» **What the task asks**
Each line that contains the word "flex" is to be copied from the records below.

» **Raw data**
________________________________________

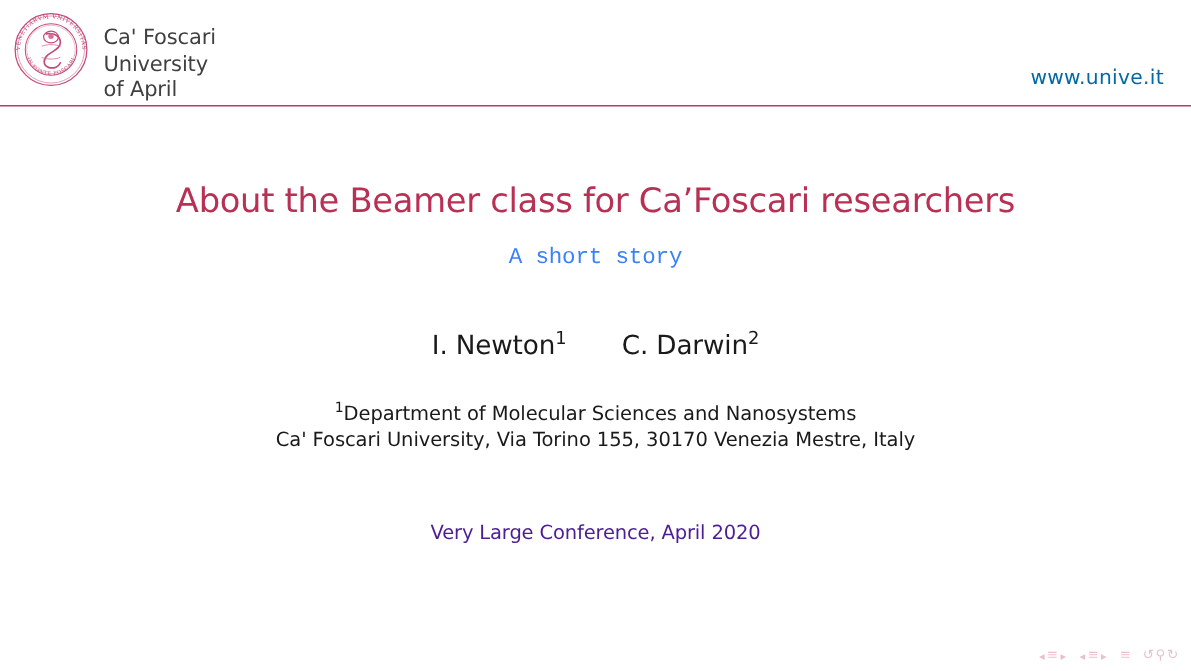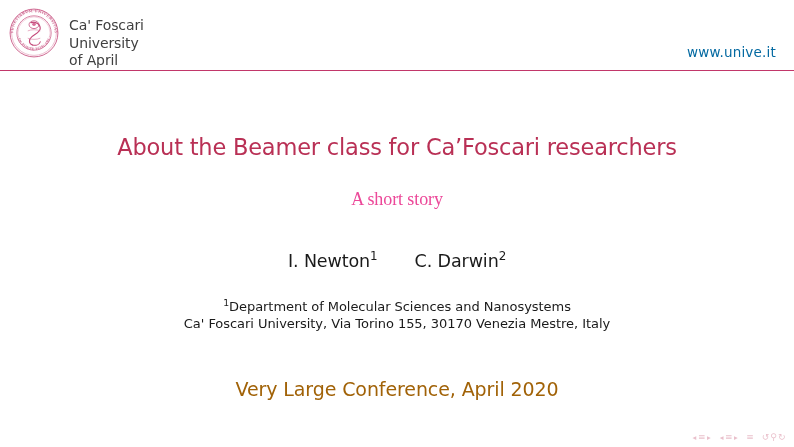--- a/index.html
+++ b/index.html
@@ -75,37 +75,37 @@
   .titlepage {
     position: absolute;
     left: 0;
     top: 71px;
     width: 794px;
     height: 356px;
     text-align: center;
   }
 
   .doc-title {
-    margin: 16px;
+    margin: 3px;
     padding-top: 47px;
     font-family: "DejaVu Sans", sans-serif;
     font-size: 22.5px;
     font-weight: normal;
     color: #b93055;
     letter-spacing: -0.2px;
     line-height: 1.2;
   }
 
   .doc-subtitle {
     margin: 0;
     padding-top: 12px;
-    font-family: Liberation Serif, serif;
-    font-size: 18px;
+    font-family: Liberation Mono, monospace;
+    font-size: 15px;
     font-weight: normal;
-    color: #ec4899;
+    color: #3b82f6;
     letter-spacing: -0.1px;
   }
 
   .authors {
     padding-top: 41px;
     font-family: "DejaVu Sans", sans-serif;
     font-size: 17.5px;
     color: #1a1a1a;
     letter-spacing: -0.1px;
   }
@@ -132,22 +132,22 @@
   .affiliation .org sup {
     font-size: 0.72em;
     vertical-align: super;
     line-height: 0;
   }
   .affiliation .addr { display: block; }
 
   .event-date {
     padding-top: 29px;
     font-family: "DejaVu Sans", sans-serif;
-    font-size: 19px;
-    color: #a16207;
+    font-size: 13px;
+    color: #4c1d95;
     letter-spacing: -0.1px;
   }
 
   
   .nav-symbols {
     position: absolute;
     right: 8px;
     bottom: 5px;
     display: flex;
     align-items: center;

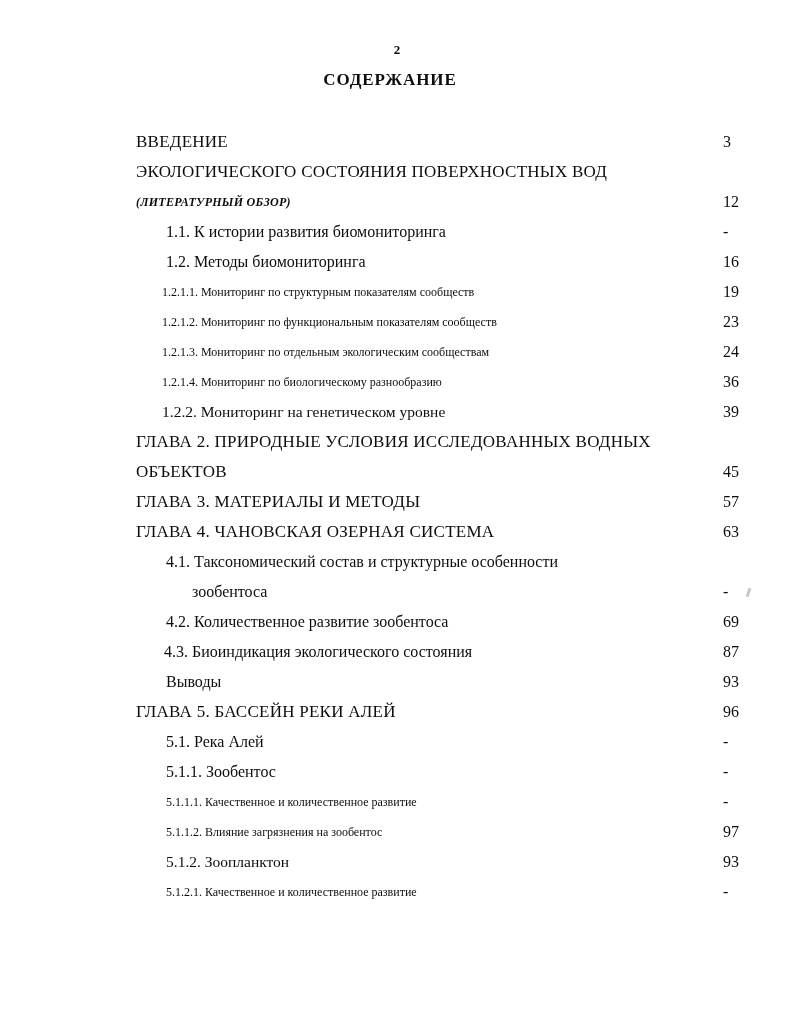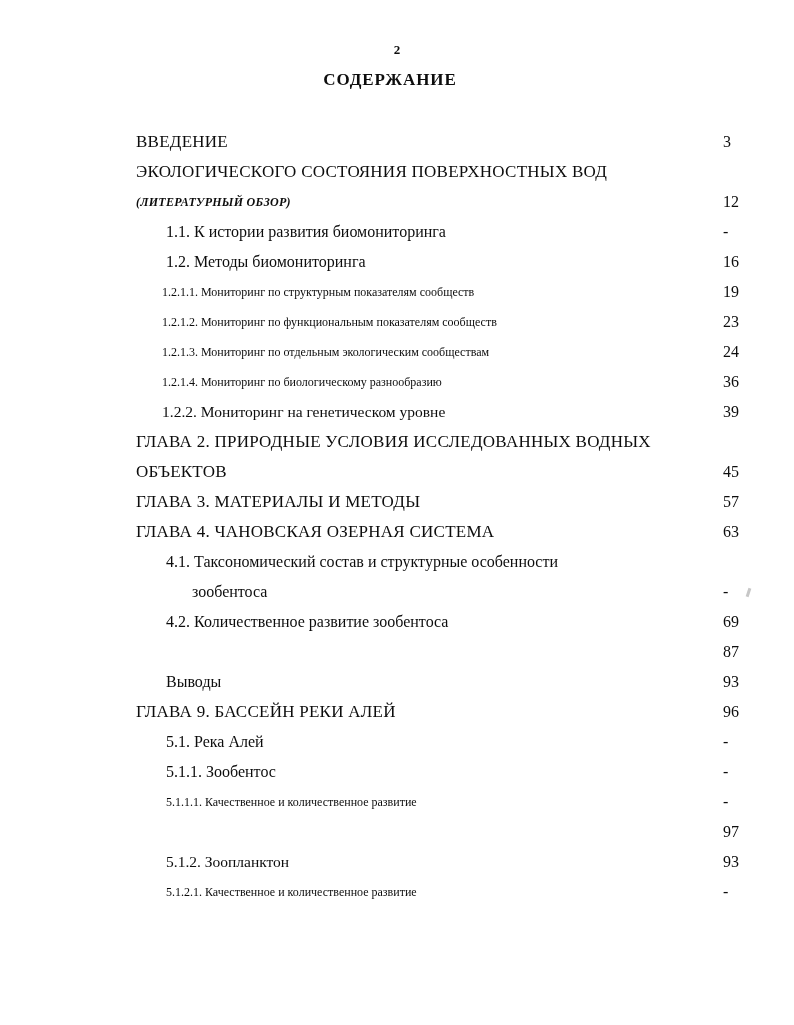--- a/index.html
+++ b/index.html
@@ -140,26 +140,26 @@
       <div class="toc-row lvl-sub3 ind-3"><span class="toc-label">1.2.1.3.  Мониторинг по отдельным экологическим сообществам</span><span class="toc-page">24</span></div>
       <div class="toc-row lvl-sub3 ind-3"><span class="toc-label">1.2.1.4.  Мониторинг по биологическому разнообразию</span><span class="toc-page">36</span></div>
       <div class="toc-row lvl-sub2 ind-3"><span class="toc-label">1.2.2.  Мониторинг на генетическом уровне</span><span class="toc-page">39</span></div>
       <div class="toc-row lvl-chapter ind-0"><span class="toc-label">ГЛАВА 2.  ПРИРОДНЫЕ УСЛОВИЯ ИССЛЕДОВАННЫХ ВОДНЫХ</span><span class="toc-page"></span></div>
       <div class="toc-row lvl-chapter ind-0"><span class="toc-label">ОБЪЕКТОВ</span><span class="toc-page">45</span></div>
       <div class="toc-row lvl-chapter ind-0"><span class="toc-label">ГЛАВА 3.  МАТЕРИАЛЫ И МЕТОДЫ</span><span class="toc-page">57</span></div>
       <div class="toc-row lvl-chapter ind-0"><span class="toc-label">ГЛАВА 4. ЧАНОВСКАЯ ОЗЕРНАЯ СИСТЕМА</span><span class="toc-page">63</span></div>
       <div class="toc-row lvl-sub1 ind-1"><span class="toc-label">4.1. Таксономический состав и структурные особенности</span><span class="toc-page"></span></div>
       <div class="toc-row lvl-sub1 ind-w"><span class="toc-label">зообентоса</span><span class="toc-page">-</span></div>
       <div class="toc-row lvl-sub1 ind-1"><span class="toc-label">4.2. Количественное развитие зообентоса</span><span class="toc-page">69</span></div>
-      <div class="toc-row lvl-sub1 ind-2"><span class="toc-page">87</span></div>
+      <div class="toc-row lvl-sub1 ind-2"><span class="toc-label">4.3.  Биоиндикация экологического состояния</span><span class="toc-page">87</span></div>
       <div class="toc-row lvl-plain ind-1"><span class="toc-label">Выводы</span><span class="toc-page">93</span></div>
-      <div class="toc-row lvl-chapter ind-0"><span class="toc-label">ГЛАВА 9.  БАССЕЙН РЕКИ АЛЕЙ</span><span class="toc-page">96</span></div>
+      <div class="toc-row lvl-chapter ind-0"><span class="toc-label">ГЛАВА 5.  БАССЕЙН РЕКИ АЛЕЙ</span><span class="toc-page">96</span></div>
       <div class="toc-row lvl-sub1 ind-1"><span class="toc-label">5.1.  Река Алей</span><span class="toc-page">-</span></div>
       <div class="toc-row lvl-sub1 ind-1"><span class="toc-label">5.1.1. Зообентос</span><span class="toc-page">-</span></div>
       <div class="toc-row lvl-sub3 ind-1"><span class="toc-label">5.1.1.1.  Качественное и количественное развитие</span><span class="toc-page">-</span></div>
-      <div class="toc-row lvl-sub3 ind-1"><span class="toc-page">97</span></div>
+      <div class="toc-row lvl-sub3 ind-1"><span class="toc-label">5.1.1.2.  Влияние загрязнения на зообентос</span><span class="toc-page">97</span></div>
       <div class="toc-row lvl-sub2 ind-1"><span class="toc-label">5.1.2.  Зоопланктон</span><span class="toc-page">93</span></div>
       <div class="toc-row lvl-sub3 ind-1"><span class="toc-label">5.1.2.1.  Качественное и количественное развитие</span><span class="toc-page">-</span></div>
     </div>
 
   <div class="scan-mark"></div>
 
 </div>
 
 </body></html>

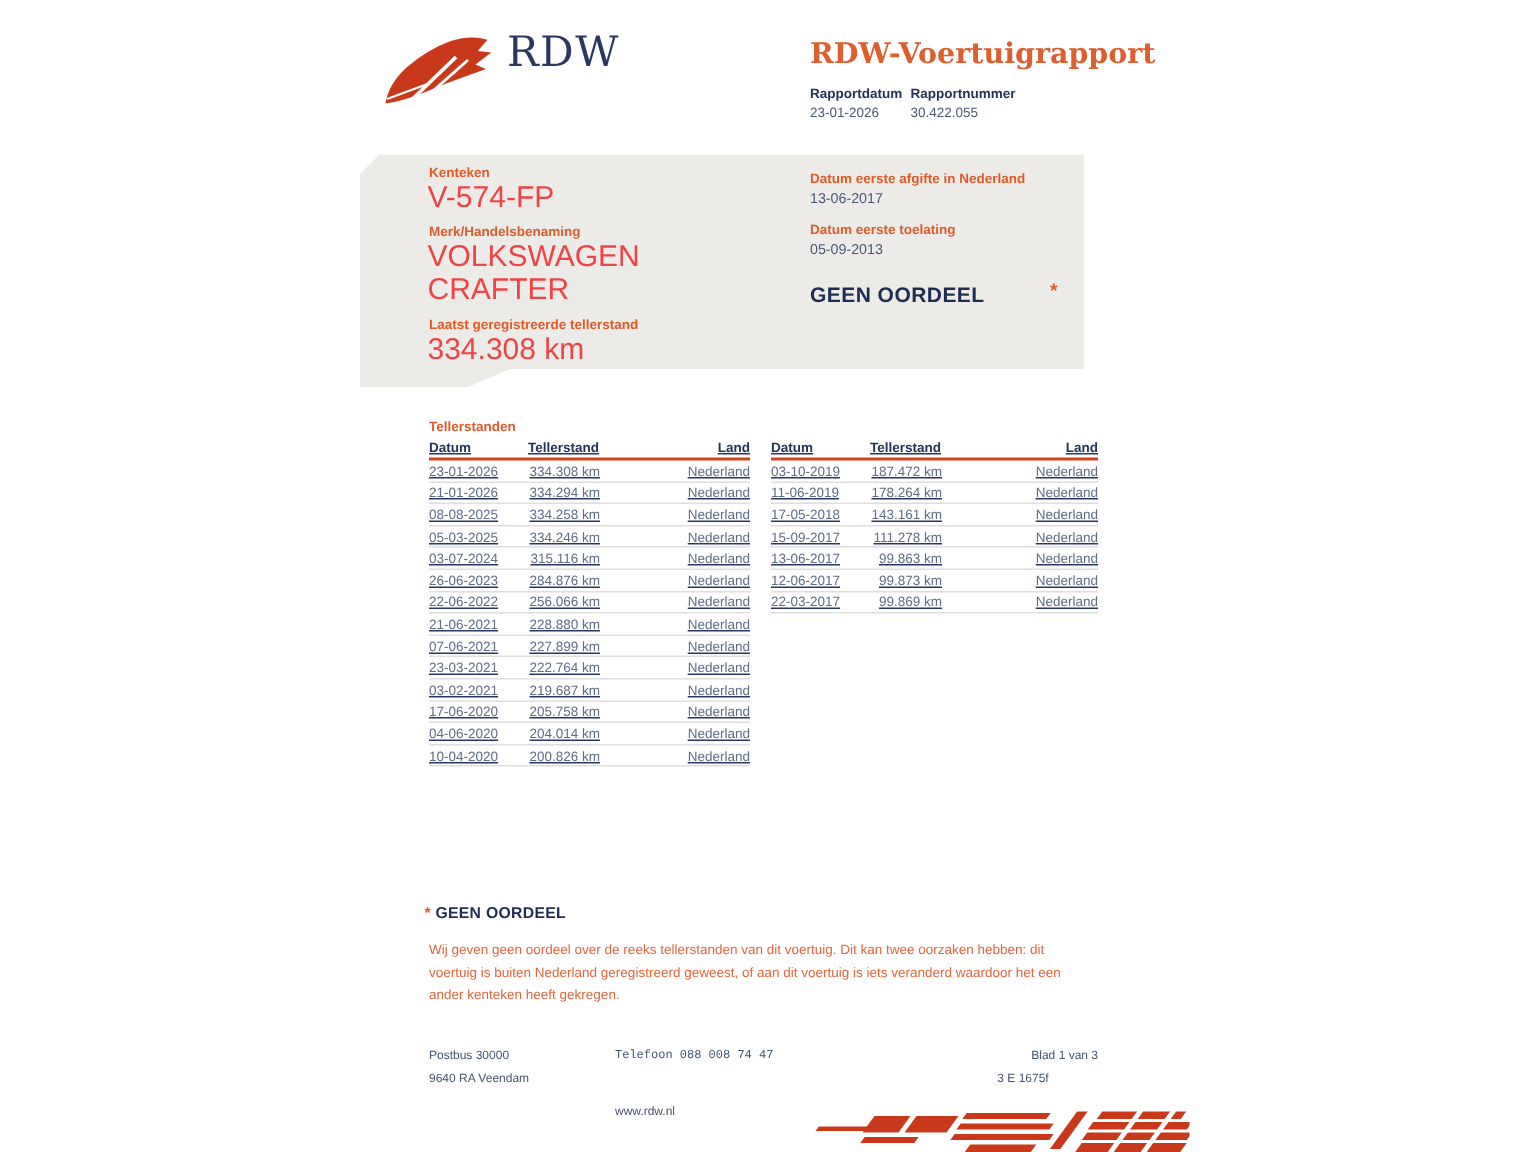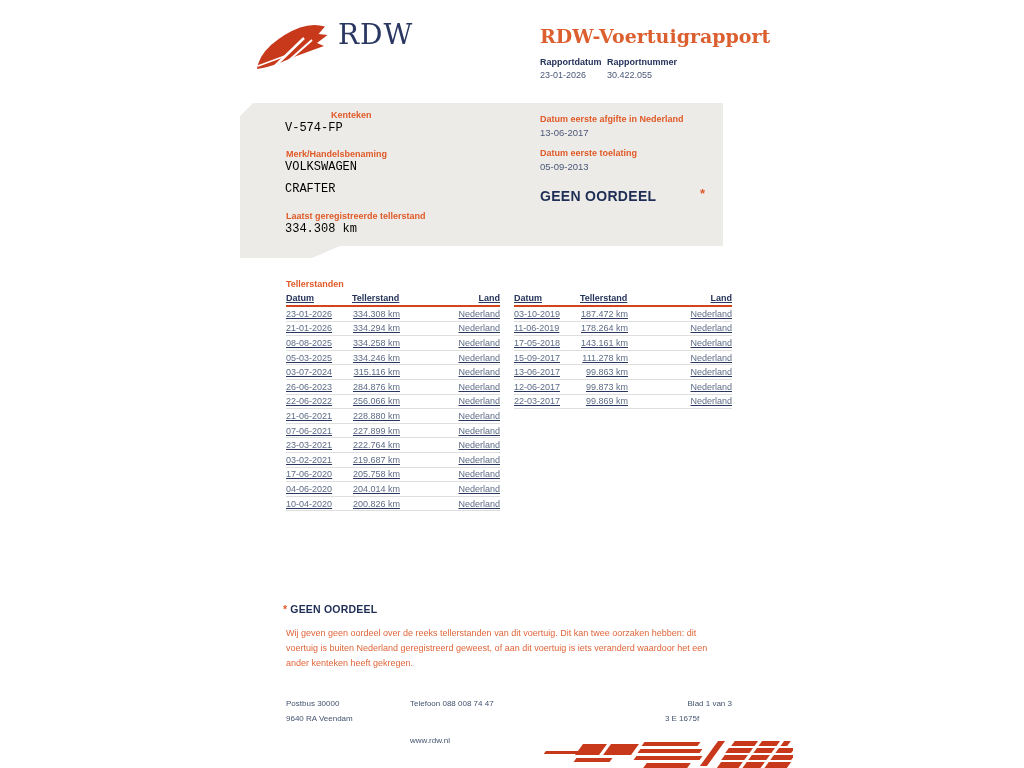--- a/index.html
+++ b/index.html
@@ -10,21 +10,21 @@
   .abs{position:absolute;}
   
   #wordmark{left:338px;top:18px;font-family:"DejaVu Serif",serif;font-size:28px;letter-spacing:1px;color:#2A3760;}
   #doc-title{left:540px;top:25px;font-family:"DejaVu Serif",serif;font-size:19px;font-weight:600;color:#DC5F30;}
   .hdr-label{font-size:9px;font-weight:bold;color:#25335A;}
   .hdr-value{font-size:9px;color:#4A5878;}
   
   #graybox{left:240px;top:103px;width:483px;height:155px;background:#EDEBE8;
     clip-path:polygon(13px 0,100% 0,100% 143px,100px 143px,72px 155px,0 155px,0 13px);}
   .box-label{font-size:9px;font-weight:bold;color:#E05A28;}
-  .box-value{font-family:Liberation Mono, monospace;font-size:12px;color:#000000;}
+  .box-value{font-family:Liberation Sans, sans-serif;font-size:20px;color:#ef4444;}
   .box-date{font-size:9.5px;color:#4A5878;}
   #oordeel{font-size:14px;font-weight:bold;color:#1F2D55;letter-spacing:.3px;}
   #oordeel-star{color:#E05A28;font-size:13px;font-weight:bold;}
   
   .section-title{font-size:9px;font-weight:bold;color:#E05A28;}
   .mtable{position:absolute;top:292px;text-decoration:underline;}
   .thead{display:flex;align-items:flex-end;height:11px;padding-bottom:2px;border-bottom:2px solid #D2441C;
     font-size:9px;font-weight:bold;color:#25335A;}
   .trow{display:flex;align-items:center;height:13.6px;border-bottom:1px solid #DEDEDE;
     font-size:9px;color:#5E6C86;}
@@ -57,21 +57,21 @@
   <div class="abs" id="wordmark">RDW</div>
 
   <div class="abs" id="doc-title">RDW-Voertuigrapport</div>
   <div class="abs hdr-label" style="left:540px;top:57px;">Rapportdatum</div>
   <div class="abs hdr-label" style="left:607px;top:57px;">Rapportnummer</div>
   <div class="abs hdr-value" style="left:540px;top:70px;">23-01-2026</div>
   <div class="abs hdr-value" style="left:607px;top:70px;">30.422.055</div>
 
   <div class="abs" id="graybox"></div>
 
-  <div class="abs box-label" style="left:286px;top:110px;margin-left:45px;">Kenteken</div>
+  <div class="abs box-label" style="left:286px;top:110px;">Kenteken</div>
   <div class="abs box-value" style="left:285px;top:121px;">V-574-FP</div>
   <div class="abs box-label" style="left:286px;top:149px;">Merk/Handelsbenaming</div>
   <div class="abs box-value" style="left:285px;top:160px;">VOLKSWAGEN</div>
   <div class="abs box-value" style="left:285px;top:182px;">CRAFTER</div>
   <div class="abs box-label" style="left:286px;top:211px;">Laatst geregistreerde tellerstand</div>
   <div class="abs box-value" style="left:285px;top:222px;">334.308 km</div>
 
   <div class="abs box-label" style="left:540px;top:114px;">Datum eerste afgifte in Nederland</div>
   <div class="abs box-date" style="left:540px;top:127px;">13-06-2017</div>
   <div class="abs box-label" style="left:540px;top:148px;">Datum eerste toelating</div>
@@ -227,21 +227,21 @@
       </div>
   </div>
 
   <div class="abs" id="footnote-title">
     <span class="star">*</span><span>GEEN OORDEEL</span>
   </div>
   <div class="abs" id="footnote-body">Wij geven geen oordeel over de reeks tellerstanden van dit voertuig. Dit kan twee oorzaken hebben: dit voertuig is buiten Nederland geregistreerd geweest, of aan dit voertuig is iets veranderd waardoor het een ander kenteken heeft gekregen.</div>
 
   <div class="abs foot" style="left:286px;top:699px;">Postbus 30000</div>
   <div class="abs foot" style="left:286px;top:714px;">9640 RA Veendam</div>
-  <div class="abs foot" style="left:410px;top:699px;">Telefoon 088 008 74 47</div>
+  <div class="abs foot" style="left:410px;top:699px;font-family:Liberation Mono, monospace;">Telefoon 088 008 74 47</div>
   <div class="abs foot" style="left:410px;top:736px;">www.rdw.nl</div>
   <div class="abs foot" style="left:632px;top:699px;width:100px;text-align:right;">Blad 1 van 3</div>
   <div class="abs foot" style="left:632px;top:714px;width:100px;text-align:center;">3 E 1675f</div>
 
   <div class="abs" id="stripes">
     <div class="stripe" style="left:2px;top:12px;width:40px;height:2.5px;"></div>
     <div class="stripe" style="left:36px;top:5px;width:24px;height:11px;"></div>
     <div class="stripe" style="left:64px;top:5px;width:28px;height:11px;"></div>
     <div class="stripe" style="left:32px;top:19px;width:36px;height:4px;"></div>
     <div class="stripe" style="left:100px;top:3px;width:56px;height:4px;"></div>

________________________________________

» **Completed exercise**
     display: flex;
   .thead{display:flex;align-items:flex-end;height:11px;padding-bottom:2px;border-bottom:2px solid #D2441C;
   .trow{display:flex;align-items:center;height:13.6px;border-bottom:1px solid #DEDEDE;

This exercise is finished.